Don’t create a bad impression with the simple things in sales!
It is amazing how quickly we can create a negative impression in the most of simple ways. The danger can be not having perspective, doing what has always been done or falling into the act of ‘processing a customer’ especially if we are busy or running out of time.
Here are some things to avoid, yet are so common and make the customer feel you are not prepared or professional and therefore equate the experience to that they will encounter if they build a home with your company.
- Do not call the next customer waiting ‘next’ or the next customer coming up to your desk ‘and you are?’
- Don’t have one person dealing with a customer and another just standing beside you doing nothing. I have seen customers approach a reception desk or sales group at a model home and ask ‘can you help us’ to be told, ‘sorry you will have to wait for him/her’, even when all they want is a glass of water, guidebook to your neighborhoods etc.
- Yes, connect with the customer to build a relationship and rapport, but don’t give them your life story and just focus on yourself and they have other things to do today so respect the appointment time available.
- Have a pad and pen available if they need them to make notes. Otherwise you will spend 10 minutes running around searching for one. So ensure you have information on hand or nearby such as maps of neighborhoods, information on financing, even customer satisfaction rates etc.
- There are usually key pieces of information that regularly are asked or that you like to provide as insights for customers. Use word, powerpoint or excel to create this information in a professional format that you can print. Do not scribble on a sheet of paper, especially upside-down! Diagrams, arrows, ‘rough numbers’ scribbled on a page is unprofessional. It’s messy and seems like this is the first time you have thought about this. Even if they take it with them can they translate it later that evening?
- Know what is available in your inventory. If you don’t have this information available via software on your terminal or laptop ensure you have printed out the latest information prior to your meeting. Telling them you don’t know or spending time leaving them or surfing your way around your internal system to find the answer seems unprepared and simply not knowledgeable about your inventory.
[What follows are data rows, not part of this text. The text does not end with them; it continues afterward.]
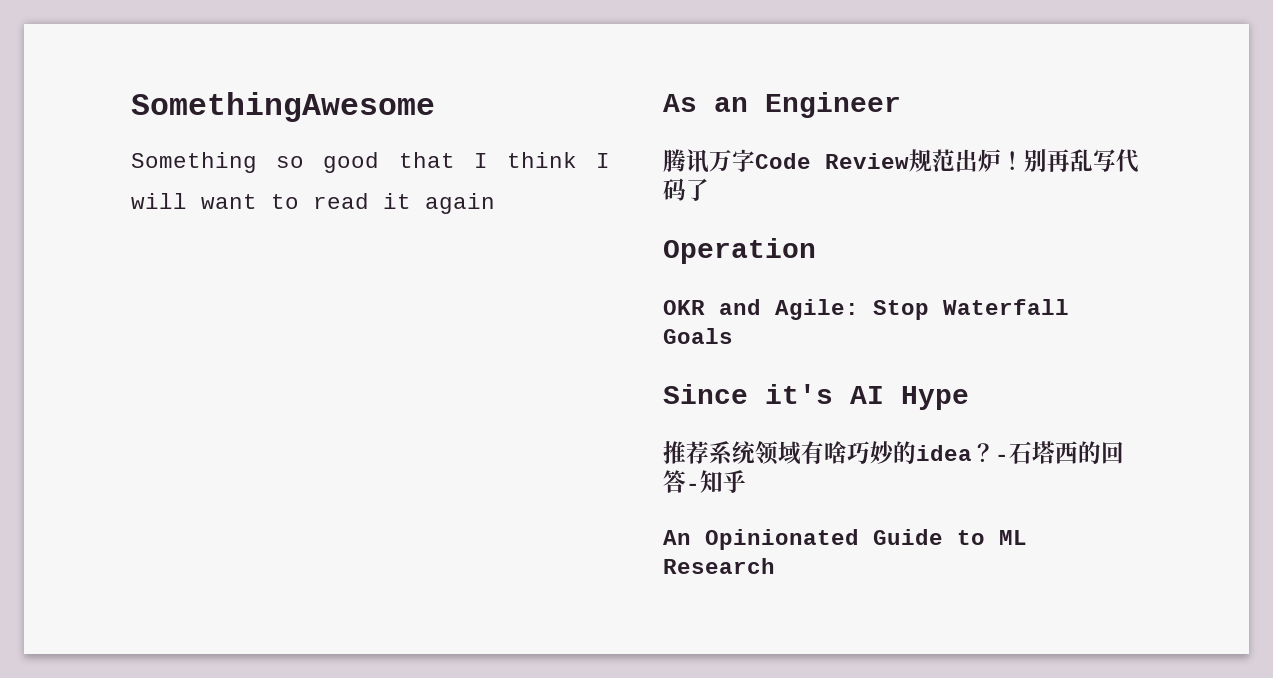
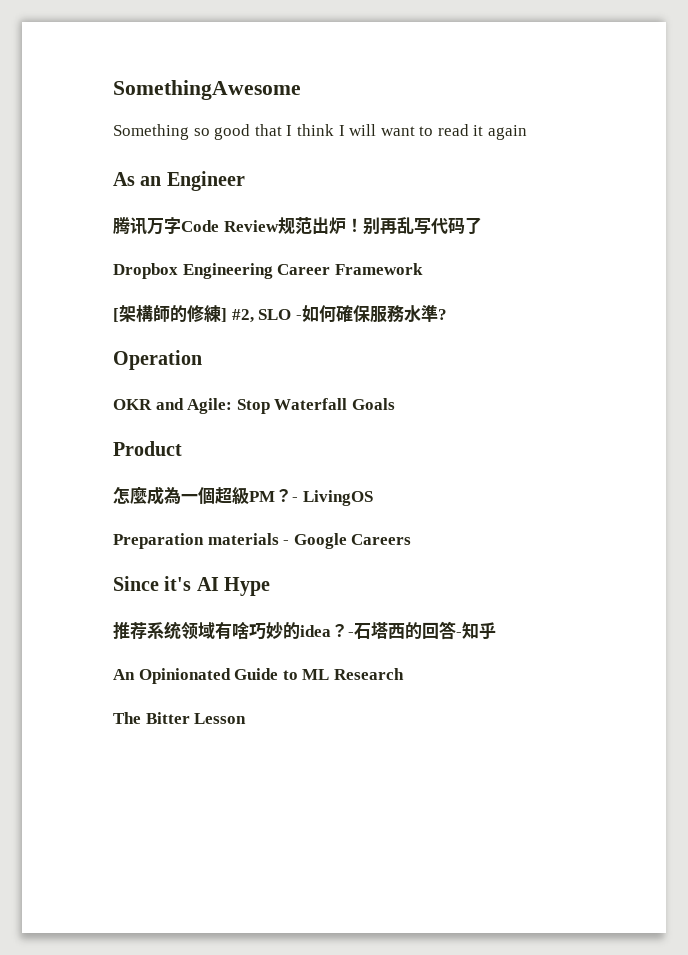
(709, 189) none -> [113,263,423,279] [113,304,447,323] // Dropbox Engineering Career Framework // [架構師的修練] #2, SLO -如何確保服務水準?
(733, 336) none -> [113,441,182,456] [113,486,373,506] [113,533,412,549] // Product // 怎麼成為一個超級PM？- LivingOS // Preparation materials - Google Careers
(775, 566) none -> [113,712,247,724] // The Bitter Lesson

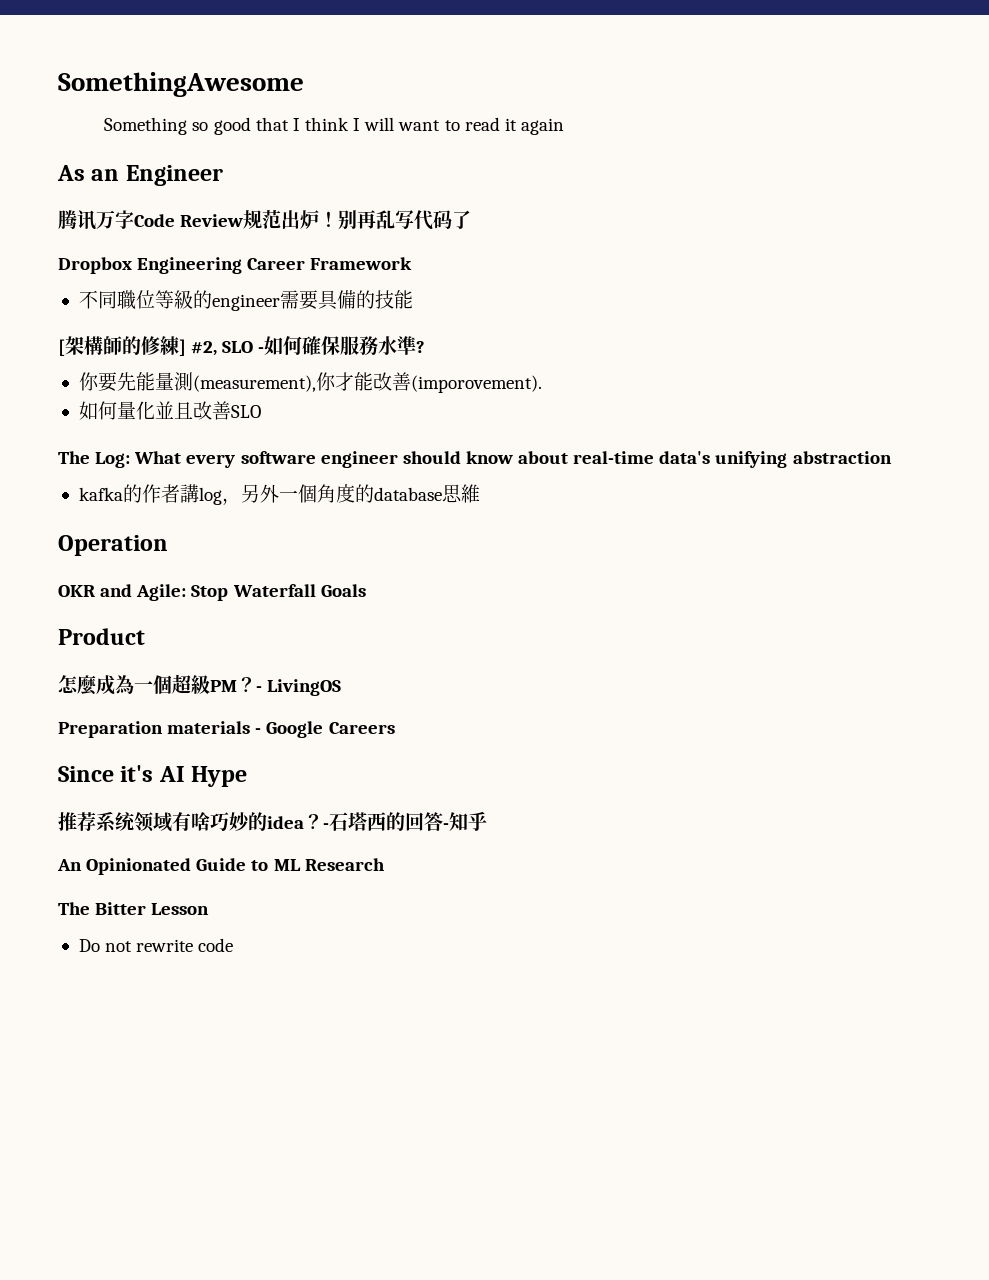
(423, 269) none -> [78,290,413,311] // 不同職位等級的engineer需要具備的技能
(447, 314) none -> [78,372,542,393] [78,401,261,420] [58,451,892,468] [78,484,480,505] // 你要先能量測(measurement),你才能改善(imporovement). // 如何量化並且改善SLO // The Log: What every software engineer should know about real-time data's unifying abstraction // kafka的作者講log，另外一個角度的database思維
(247, 718) none -> [78,938,234,952] // Do not rewrite code

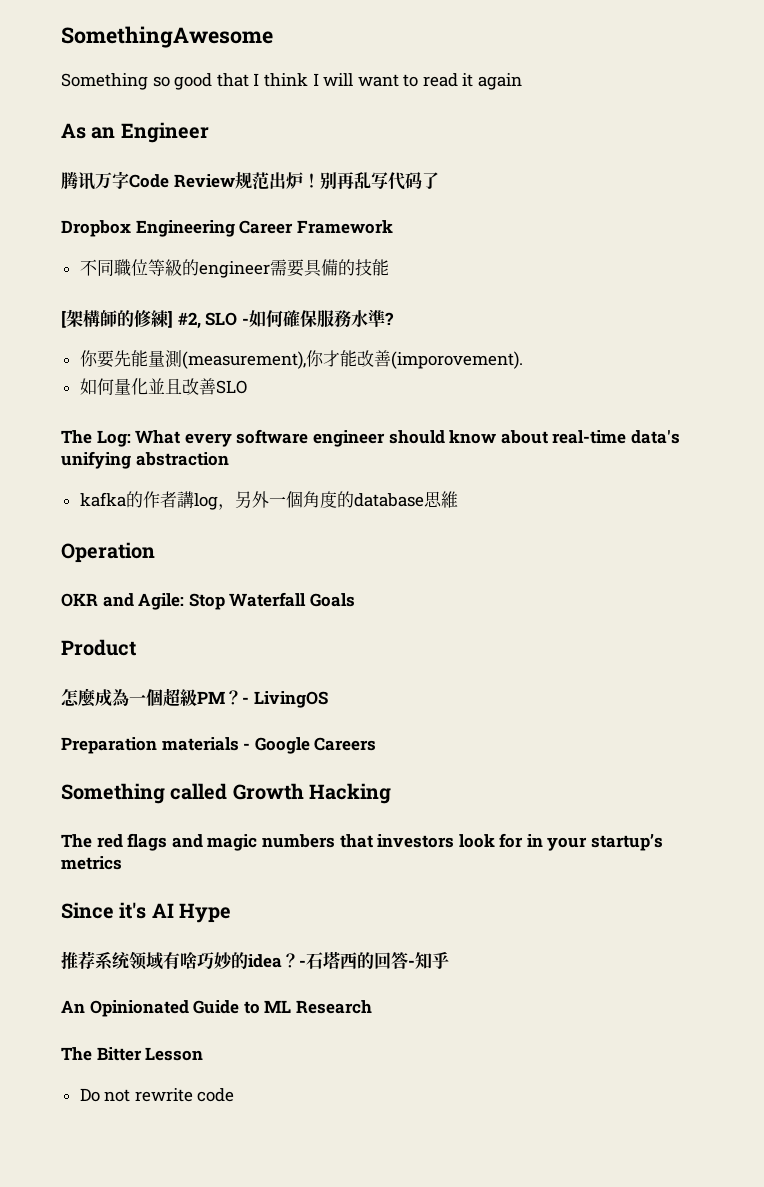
(395, 728) none -> [61,783,392,804] [61,833,664,851] [61,856,122,870] // Something called Growth Hacking // The red flags and magic numbers that investors look for in your startup’s metrics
- When you give information on for example the location of a model home or an example of the exact model of home they are considering for them to visit, be accurate. Having that customer lost in a neighborhood because your map or directions were wrong creates frustration and reflects on you and your knowledge and care for them.
- If they bring up negatives about your homes, neighborhoods or amenities listen to them. Do NOT brush them off! If you know that changes are in place in regard to these tell them and give specifics. This will show that the organization is aware and improving. If not, make notes and pass the information along and tell the customer this. Remember this is something hampering you closing a sale, the construction, design, land development or whatever department needs to take your (and their) input seriously. Do not downplay or dismiss their concerns, this will be seen as ignoring them and you will lose credibility instantly.
In my last blog I talked about creating ambassadors, by doing some of the things listed above you can create the opposite. You can turn a potential customer into someone that turns around and leaves only to tell friends and family and everyone they can on Facebook about how rude, disorganized, clueless and unprofessional you are. All for free! When was the last time you were a customer, purchased a car, new carpet, waited in your Doctors waiting room? Think about how you were treated and how you would like to be treated and put that into practice.